It has been a long time since there has been a quality Spider-Man film. Spider-Man 3 is one of the worst superhero movies ever and The Amazing Spider-Man reboot had its moments, but for the most part was repetitive telling us the same story we were already familiar with. News Flash! Everyone knows by now that Uncle Ben dies. This time around in The Amazing Spider-Man 2, our favorite web-slinger is able to get down to business rather than spend an hour dealing with a familiar origin story.
The big positive from the first The Amazing Spider-Man is on full display again in the sequel and that’s the casting of Andrew Garfield as Peter Parker/Spider-Man and Emma Stone as his love, Gwen Stacey. The two have such great chemistry together and are a believable couple – even with the whole masked hero of New York City aspect. The pair make you forget all about Tobey Maguire’s mopey Peter Park and Kirsten Dunst’s dull-faced Mary Jane Watson. More great casting comes in the form of Dane Dehaan as Harry Osbourne. Dehaan plays the Oscorp heir as a damaged soul who is looking for power fiscally and physically. Dehaan casting is a major plus, but unfortunately a great deal of the problems in The Amazing Spider-Man 2 comes from the rest of the cast.
Jaime Foxx’s Electro is mismanaged completely in The Amazing Spider-Man 2. It’s like Marc Webb was channeling the Joel Schumacher Batman films with his villain development. It’s that bad. Foxx’s Max Dillion is absurd, underdeveloped and dumb. When he finally becomes Electro, he looks more Dr. Manhattan from Watchmen than the classic villain I grew up with. I know some comic purist will be bothered by an African-American playing the role – that didn’t bother me at all. What did bother me was the fact that Electro was blue! Electro should be glowing yellow, not blue. I won’t get into any of the goofy one-liners or the apparent new powers he possess, but trust me. Electro is not given the big screen treatment he deserves. Don’t even get me started on the use of the Rhino. Be warned. If you’re going to see The Amazing Spider-Man 2 solely for the Rhino appearance you are going to be thoroughly disappointed.
The other glaring problem with The Amazing Spider-Man 2 is the continuous attempt at comedy in the first hour.
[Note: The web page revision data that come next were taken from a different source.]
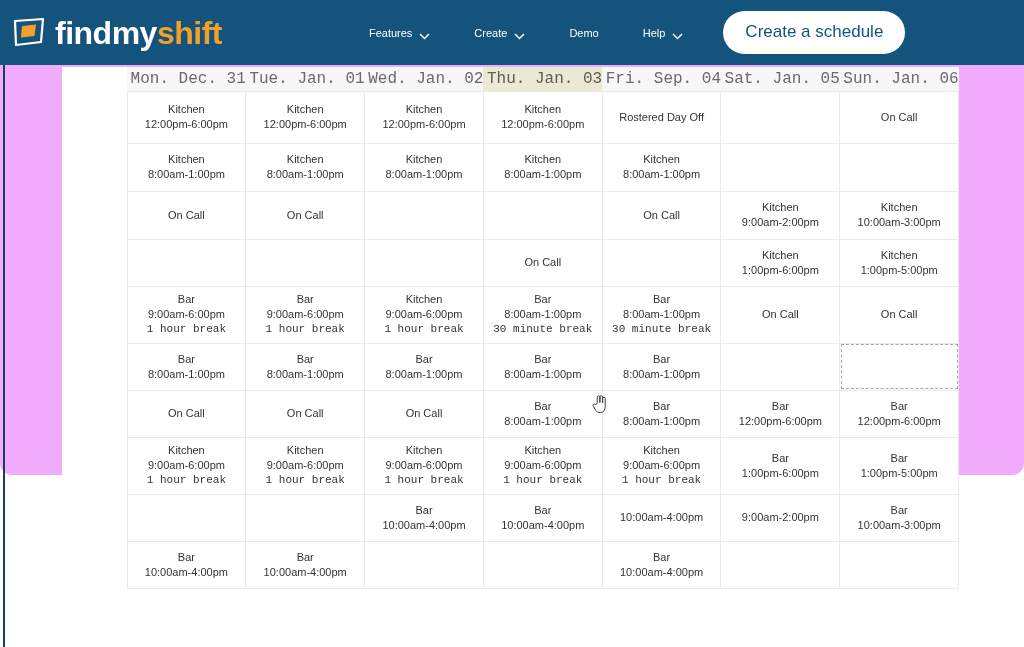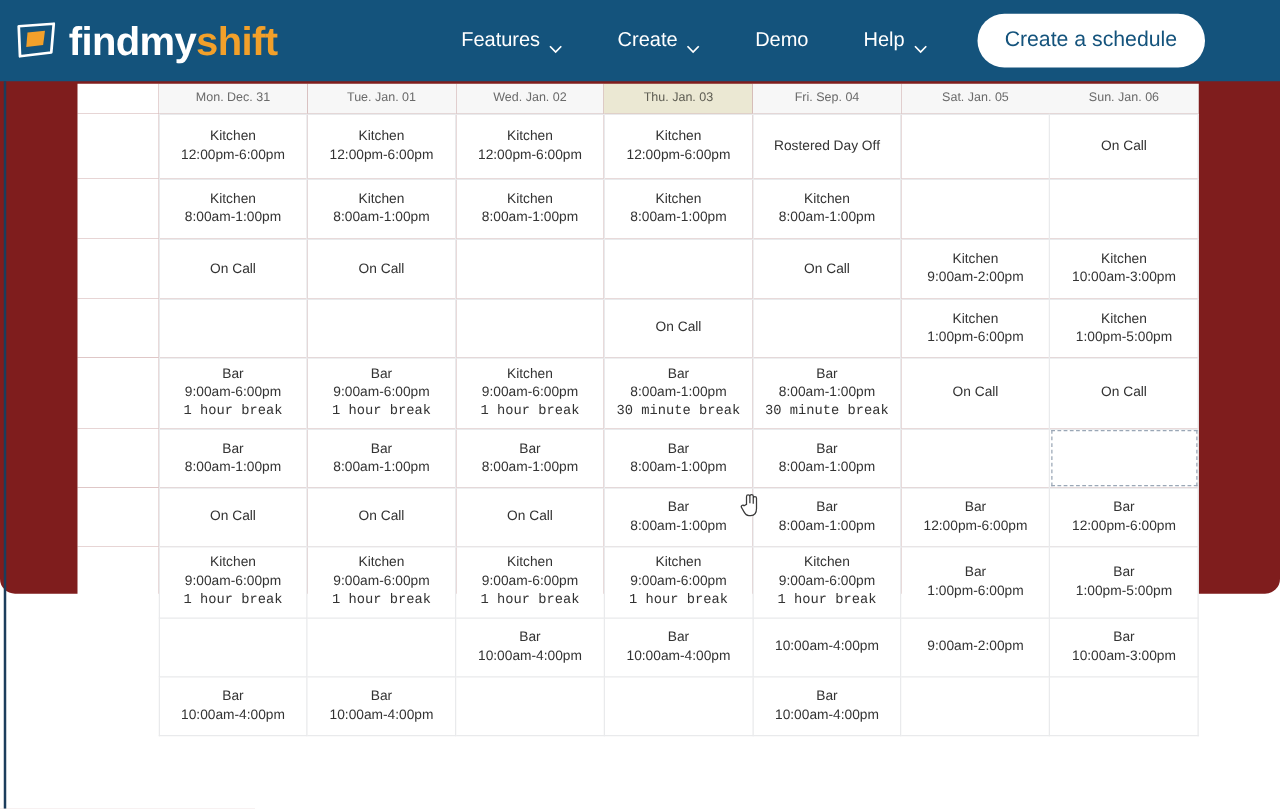--- a/index.html
+++ b/index.html
@@ -12,7 +12,7 @@
   .page {
     position: relative;
     width: 1024px; height: 475px;
-    background: #7f1d1d;
+    background: #f0abfc;
     border-radius: 12px;
   }
   

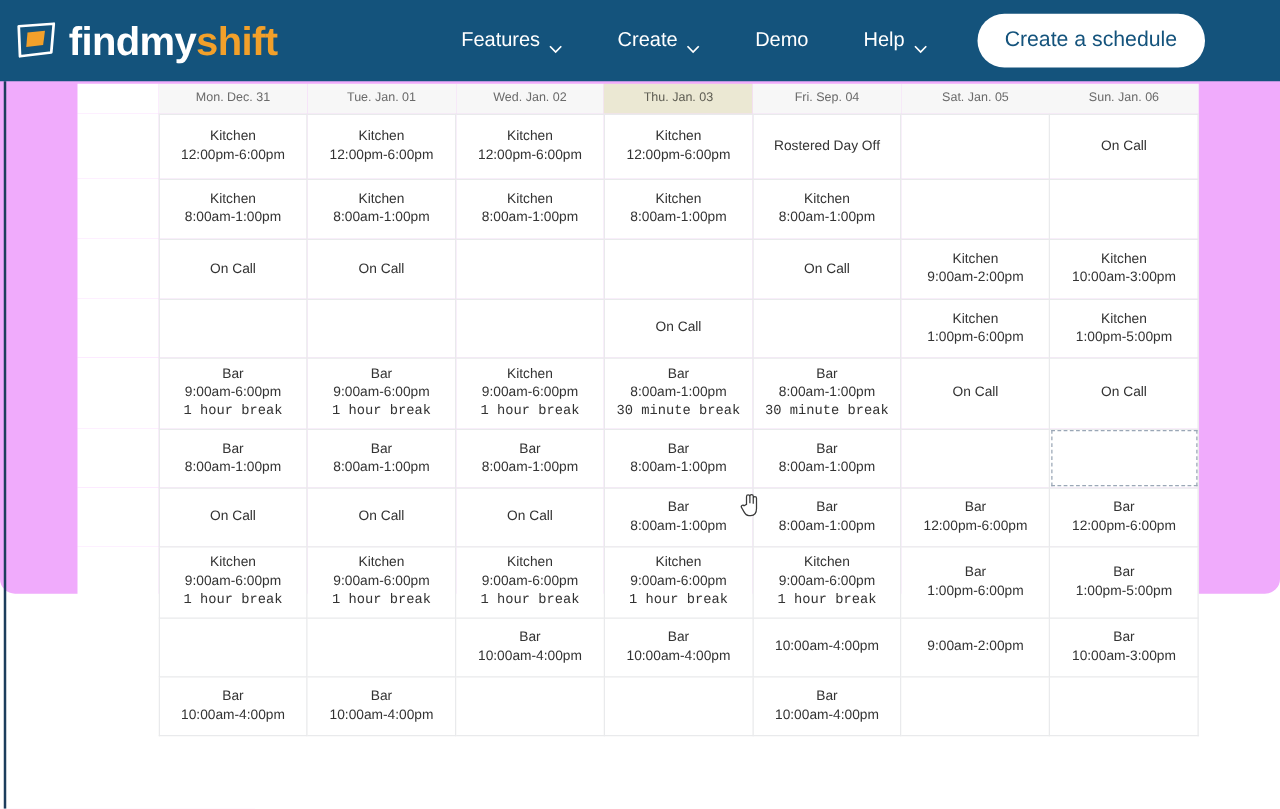--- a/index.html
+++ b/index.html
@@ -41,7 +41,7 @@
   }
   .nav-item {
     display: flex; align-items: center; gap: 7px;
-    color: #ffffff; font-size: 16px;
+    color: #ffffff; font-size: 11px;
     padding: 8px 22px;
     white-space: nowrap;
     cursor: pointer;

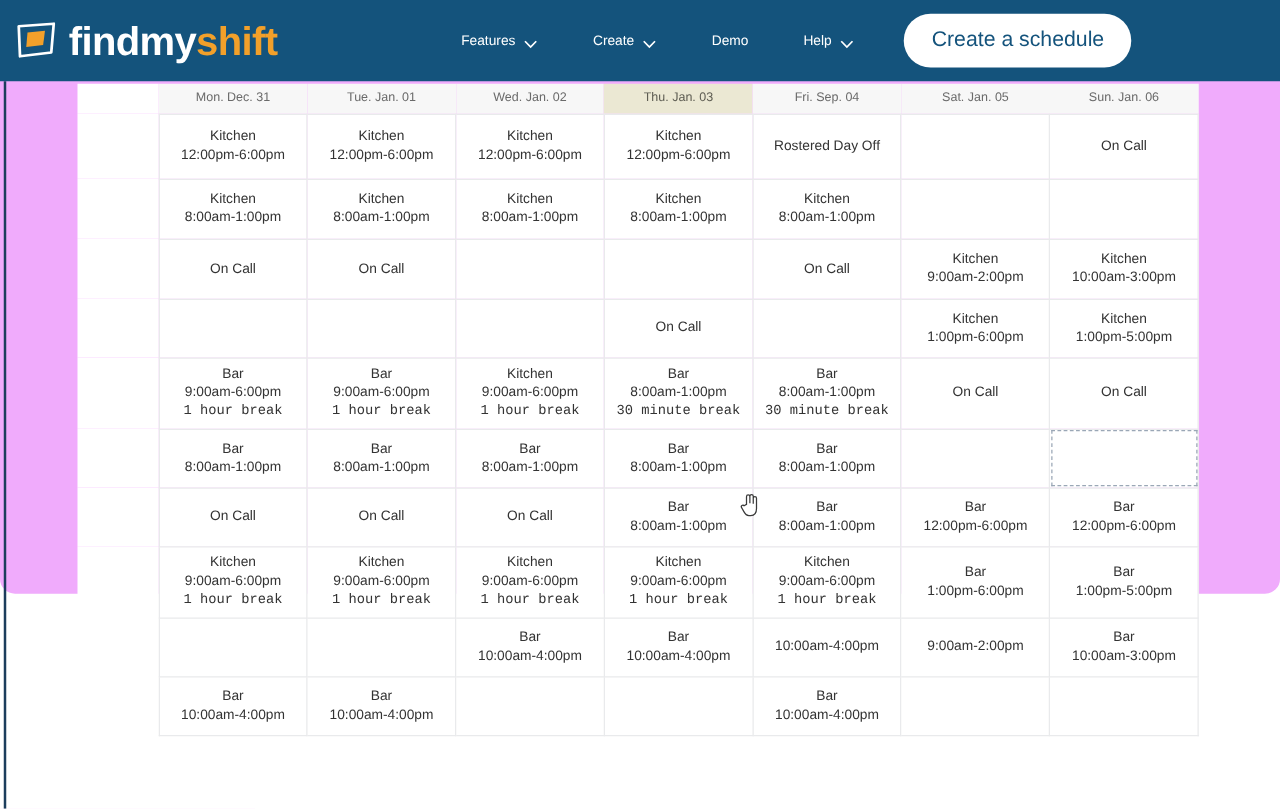--- a/index.html
+++ b/index.html
@@ -81,13 +81,14 @@
   .roster thead th {
     height: 24px;
     font-weight: normal;
-    font-size: 10px;
+    font-size: 16px;
     color: #6a6a6a;
-    text-align: center;
+    text-align: right;
     vertical-align: middle;
     background: #f7f7f7;
     border: none;
     padding: 0;
+    font-family: Liberation Mono, monospace;
   }
   .roster thead th.corner { background: #ffffff; }
   .roster thead th.today  { background: #ebe8d3; color: #5d5c52; margin-top: 21px; }

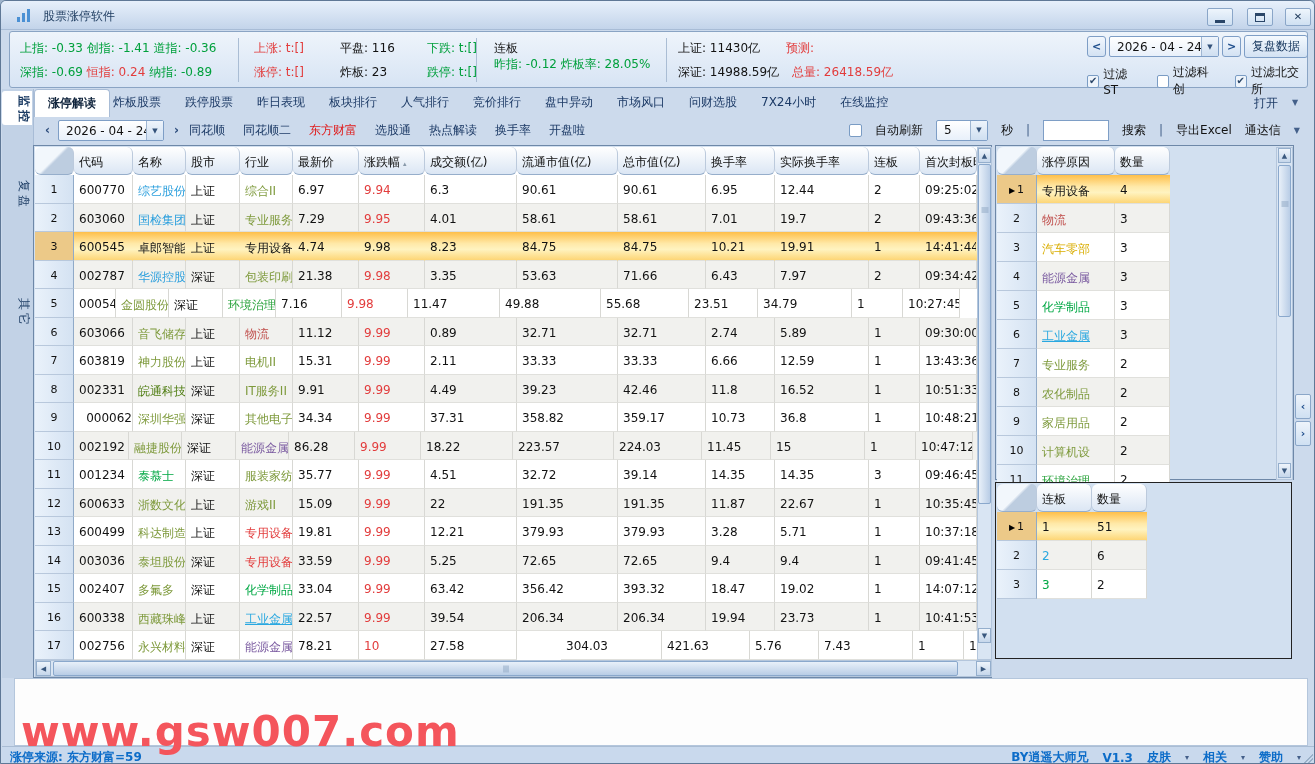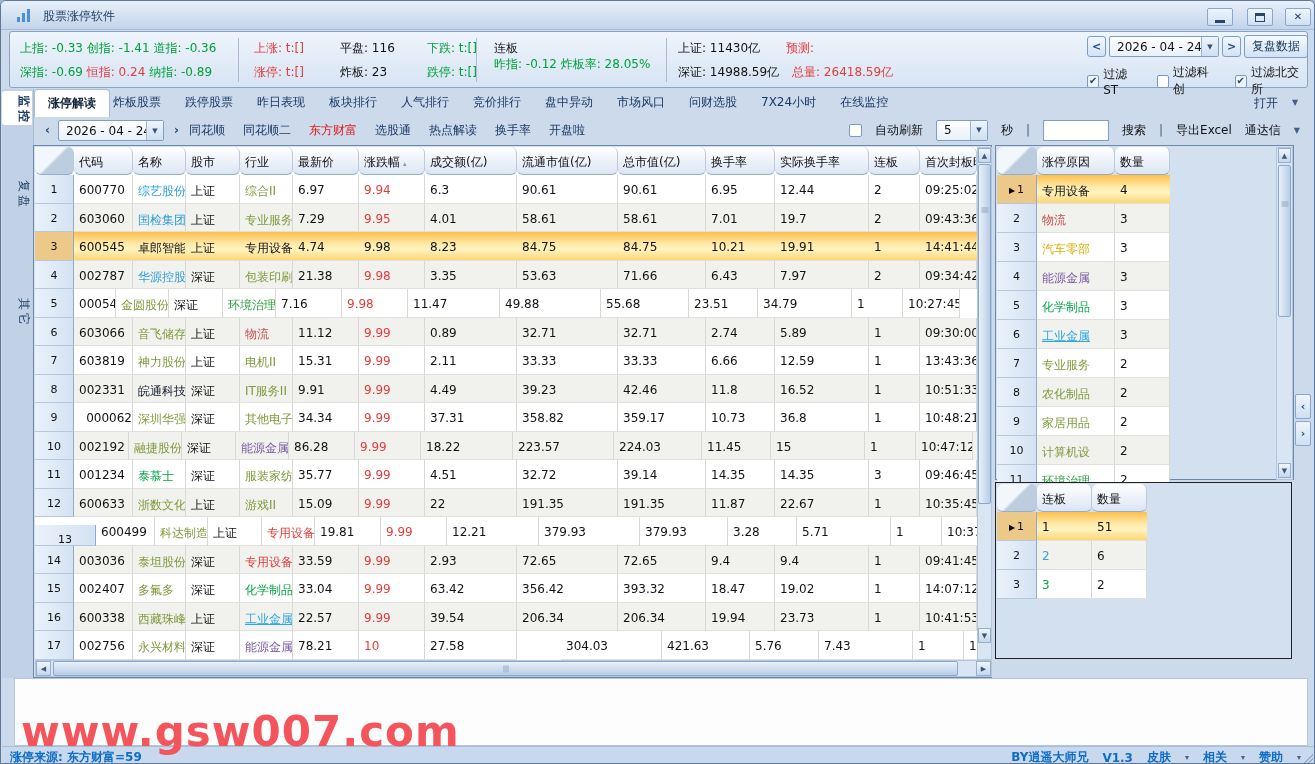--- a/index.html
+++ b/index.html
@@ -363,7 +363,7 @@
         <div class="trow alt">
           <div class="c rn" style="width: 39px;">8</div>
           <div class="c" style="width: 59px;">002331</div>
-          <div class="c" style="width: 53px; color: #0f172a;">皖通科技</div>
+          <div class="c" style="width: 53px; color: #4d7c0f;">皖通科技</div>
           <div class="c" style="width: 54px;">深证</div>
           <div class="c" style="width: 53px; color: rgb(126, 154, 60);">IT服务II</div>
           <div class="c" style="width: 66px;">9.91</div>

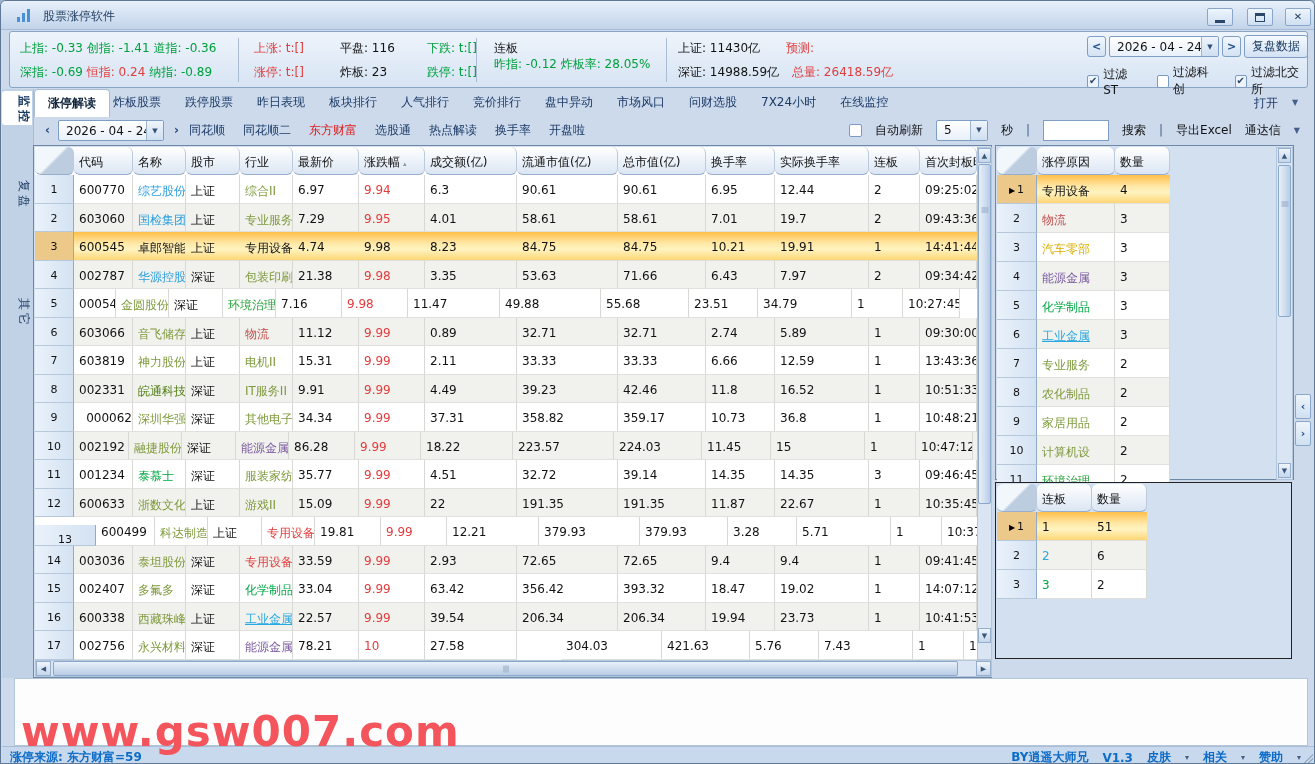--- a/index.html
+++ b/index.html
@@ -441,7 +441,7 @@
           <div class="c" style="width: 57px;">10:35:45</div>
         </div>
         <div class="trow">
-          <div class="c rn" style="width: 61px; margin-top: 8px;">13</div>
+          <div class="c rn" style="width: 39px;">13</div>
           <div class="c" style="width: 59px;">600499</div>
           <div class="c" style="width: 53px; color: rgb(126, 154, 60);">科达制造</div>
           <div class="c" style="width: 54px;">上证</div>

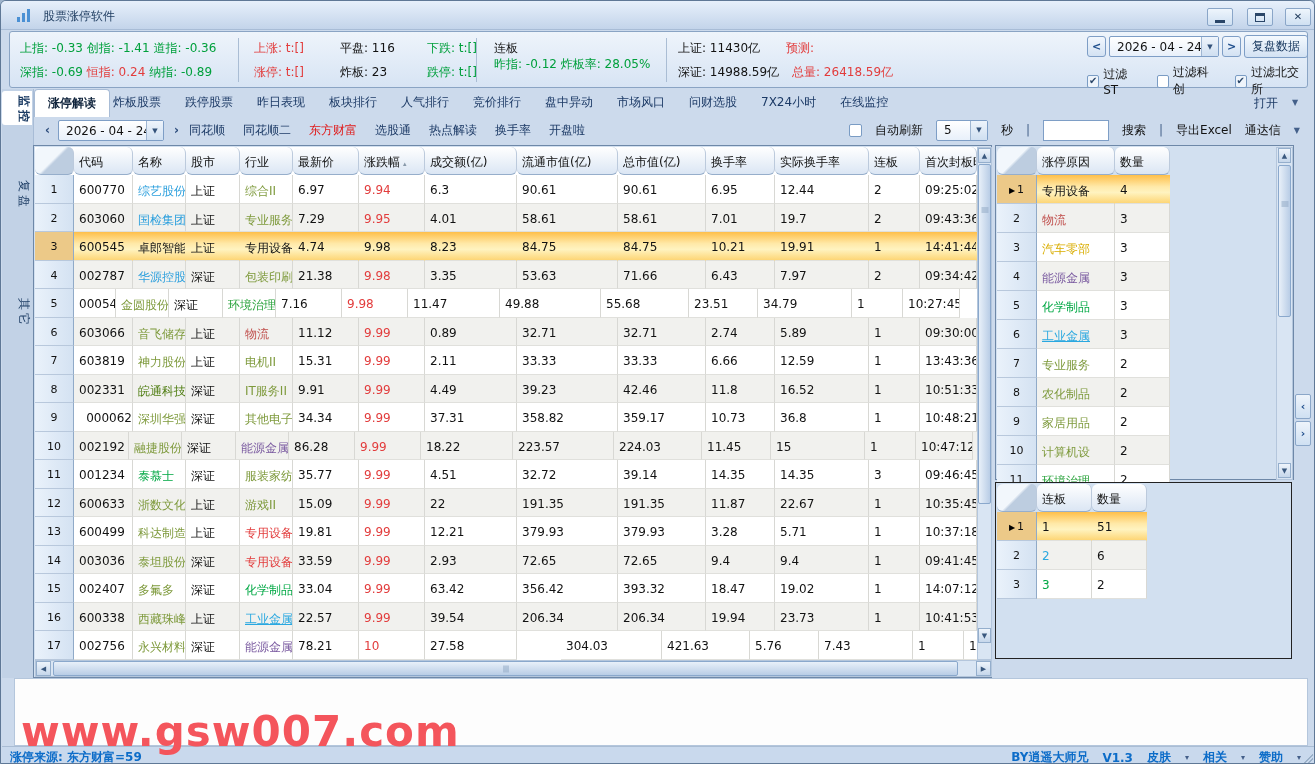--- a/index.html
+++ b/index.html
@@ -464,7 +464,7 @@
           <div class="c" style="width: 53px; color: rgb(226, 60, 60);">专用设备</div>
           <div class="c" style="width: 66px;">33.59</div>
           <div class="c" style="width: 66px; color: rgb(226, 60, 60);">9.99</div>
-          <div class="c" style="width: 92px;">2.93</div>
+          <div class="c" style="width: 92px;">5.25</div>
           <div class="c" style="width: 101px;">72.65</div>
           <div class="c" style="width: 88px;">72.65</div>
           <div class="c" style="width: 69px;">9.4</div>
I get that Spidey is supposed to be a smart aleck that mocks his enemies, but it’s time to find better jokes or knock it off. It just doesn’t work and it detracts from the movie. Despite all of these problems, it still keeps you engaged for 2 hours and 20 minutes. The action scenes are very entertaining with its slow motion shots and the 3D is some of the best I’ve seen in the last year. There’s no doubt that Marc Webb manages the scenes of spectacle and the more intimate settings with Garfield and Stone very well in The Amazing Spider-Man 2. The problem is Webb’s villain development and his insistence on the wise-cracking dialogue during white knuckle action scenes.
It’s not all bad in The Amazing Spider-Man 2. As I stated before, the chemistry between Garfield and Stone shines bright and the film never feels slow likes its predecessor. The Amazing Spider-Man 2 is an improvement on the last film even if I felt it was still missing something. The thirteen year old Spider-Man fans of the world will probably go nuts for this film, but this old comic book nerd may still be suffering from a Winter Soldier hangover. My interest in the friendly neighborhood Spider-Man is still alive with this installment, I just wish the smile on my face was bigger after I walked out of the theater.
Overall, I rank The Amazing Spider-Man 2 a 2.75 out of 4 stars.